## EXERCISE AIM
Exact copies of all entries are needed. Pictures are to be left out.

(Screenshot and code edit data)
■ ■ ■ ■

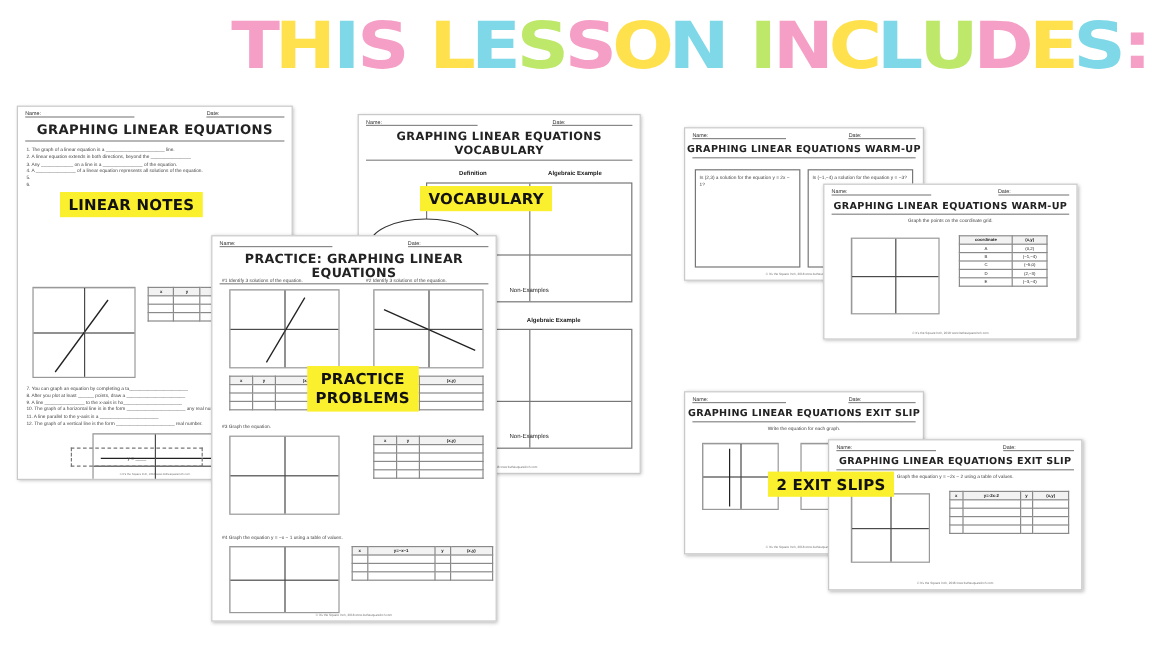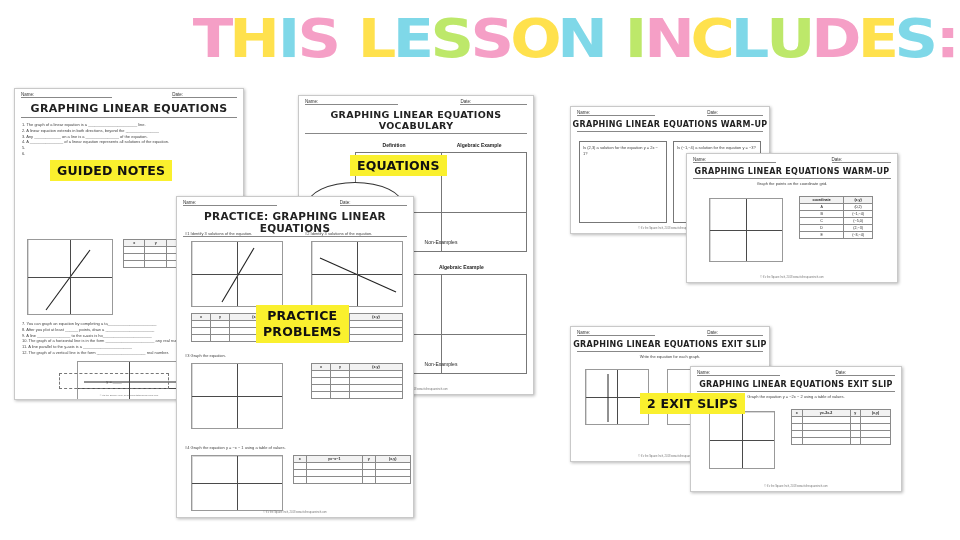"GUIDED NOTES" div.hl { text: GUIDED -> LINEAR }
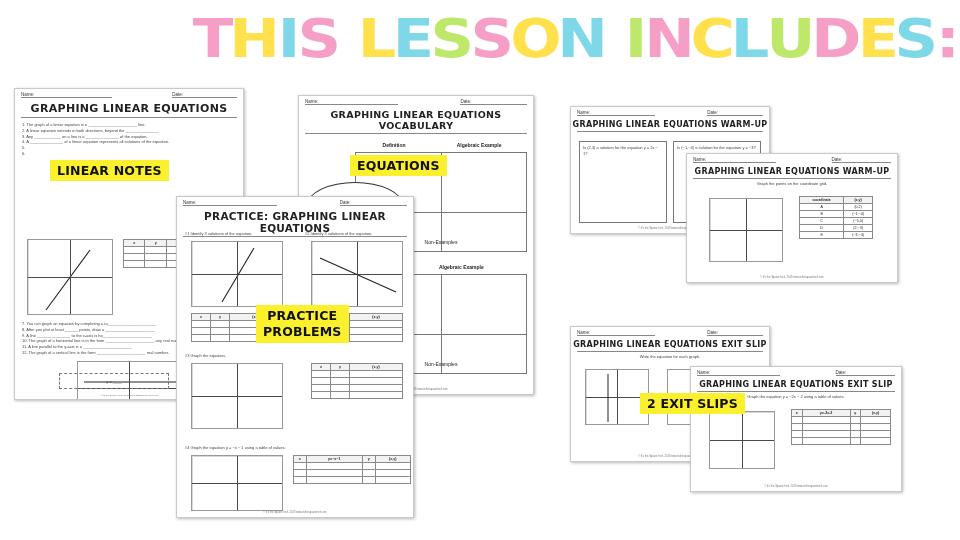"EQUATIONS" div.hl { text: EQUATIONS -> VOCABULARY }
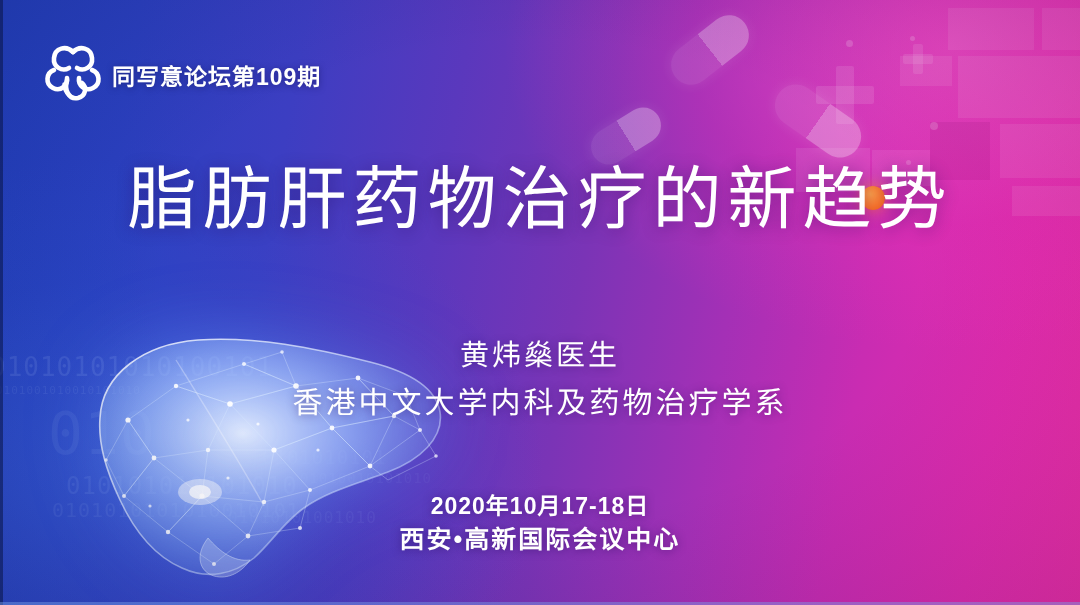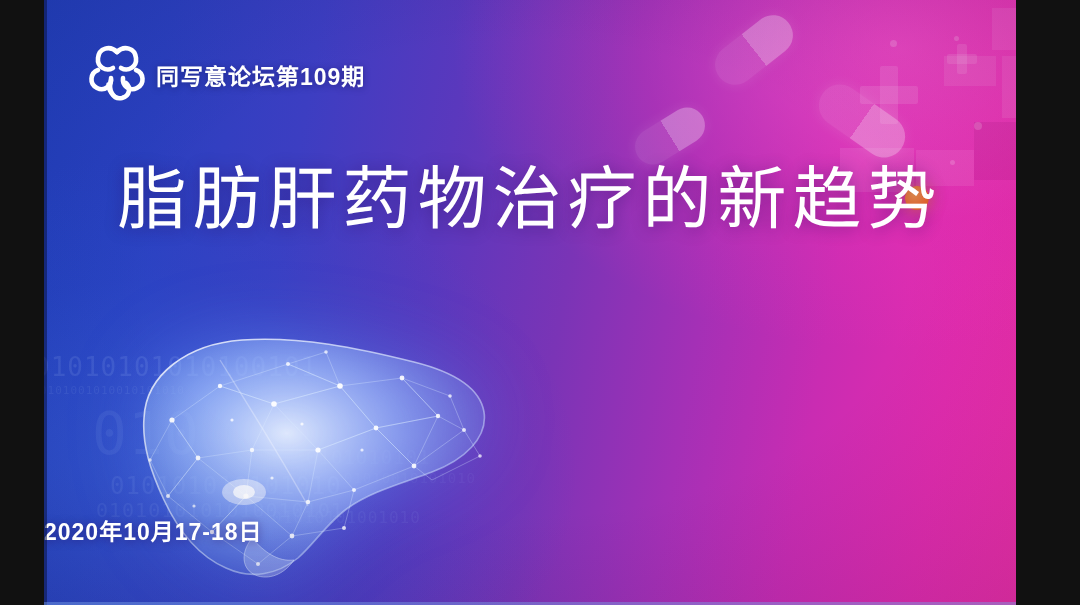"同写意论坛第109期" .slide { margin-left: 44px -> none; width: 972px -> 1080px }
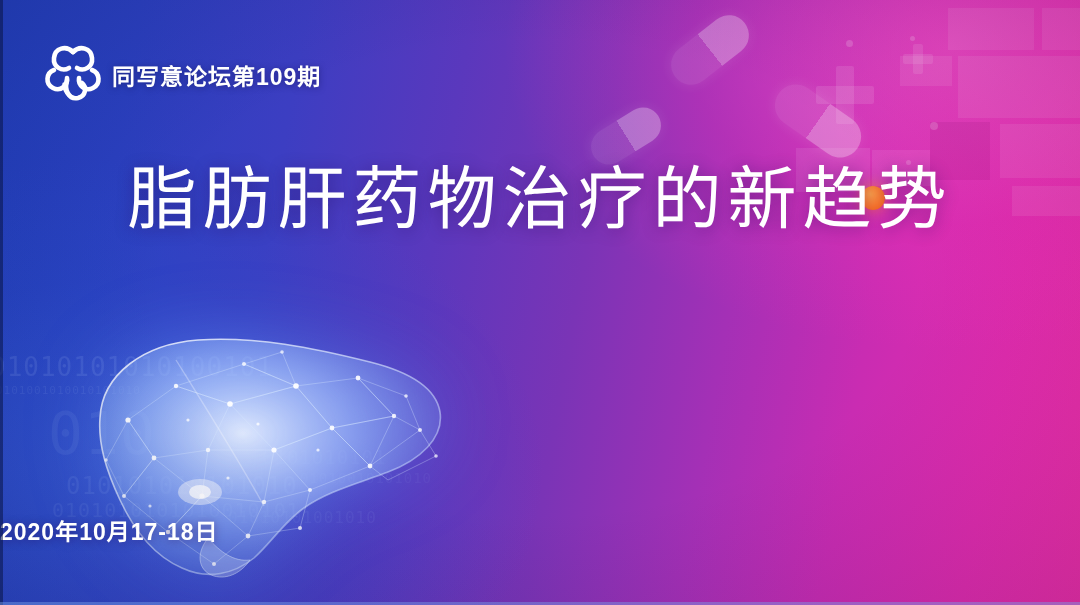"黄炜燊医生" div.speaker-block { html: none -> <div> <div>黄炜燊医生</div> <div>香港中文大学内科及药物治疗学系</div> </div> }
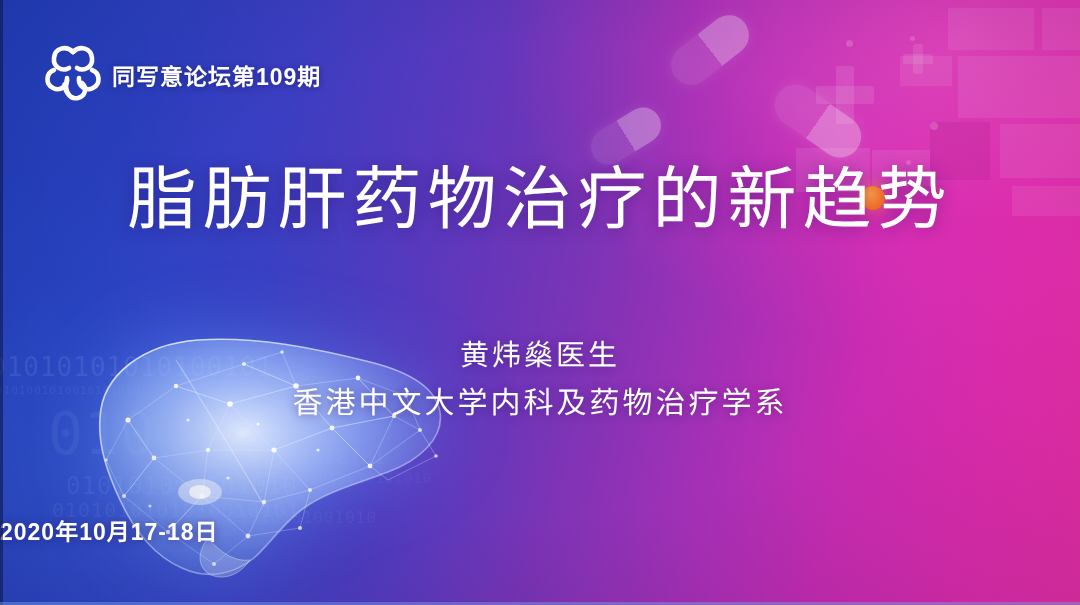"2020年10月17-18日" .footer-block { text-align: left -> center; top: 516px -> 490px }
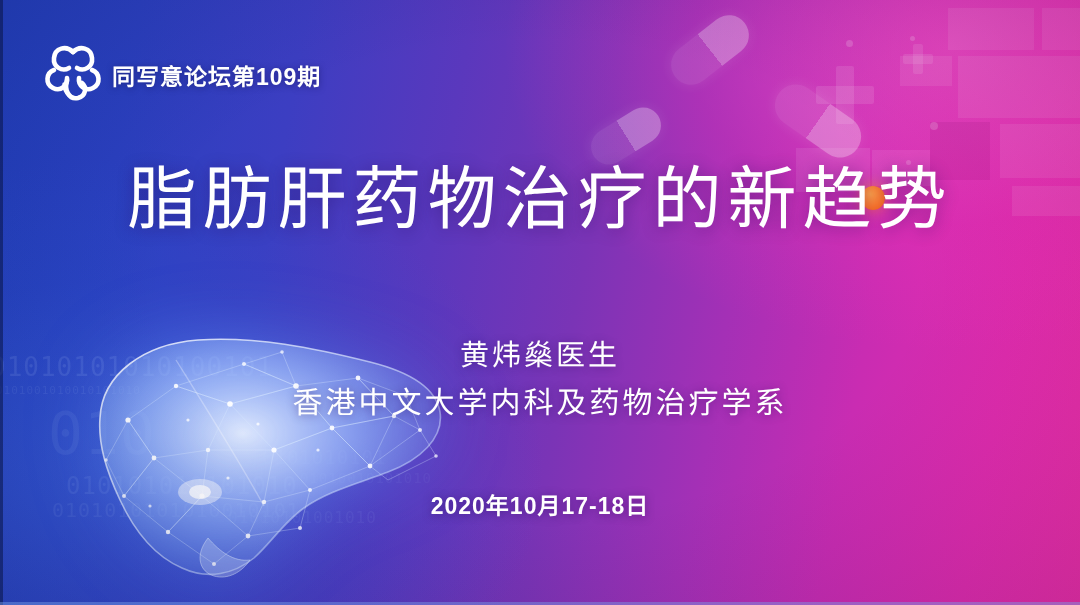"西安•高新国际会议中心" div.event-venue { html: none -> <div>西安•高新国际会议中心</div> }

■ ■ ■ ■

## EXERCISE SOLUTION
"GUIDED NOTES" div.hl { text: GUIDED -> LINEAR }
"EQUATIONS" div.hl { text: EQUATIONS -> VOCABULARY }
"同写意论坛第109期" .slide { margin-left: 44px -> none; width: 972px -> 1080px }
"黄炜燊医生" div.speaker-block { html: none -> <div> <div>黄炜燊医生</div> <div>香港中文大学内科及药物治疗学系</div> </div> }
"2020年10月17-18日" .footer-block { text-align: left -> center; top: 516px -> 490px }
"西安•高新国际会议中心" div.event-venue { html: none -> <div>西安•高新国际会议中心</div> }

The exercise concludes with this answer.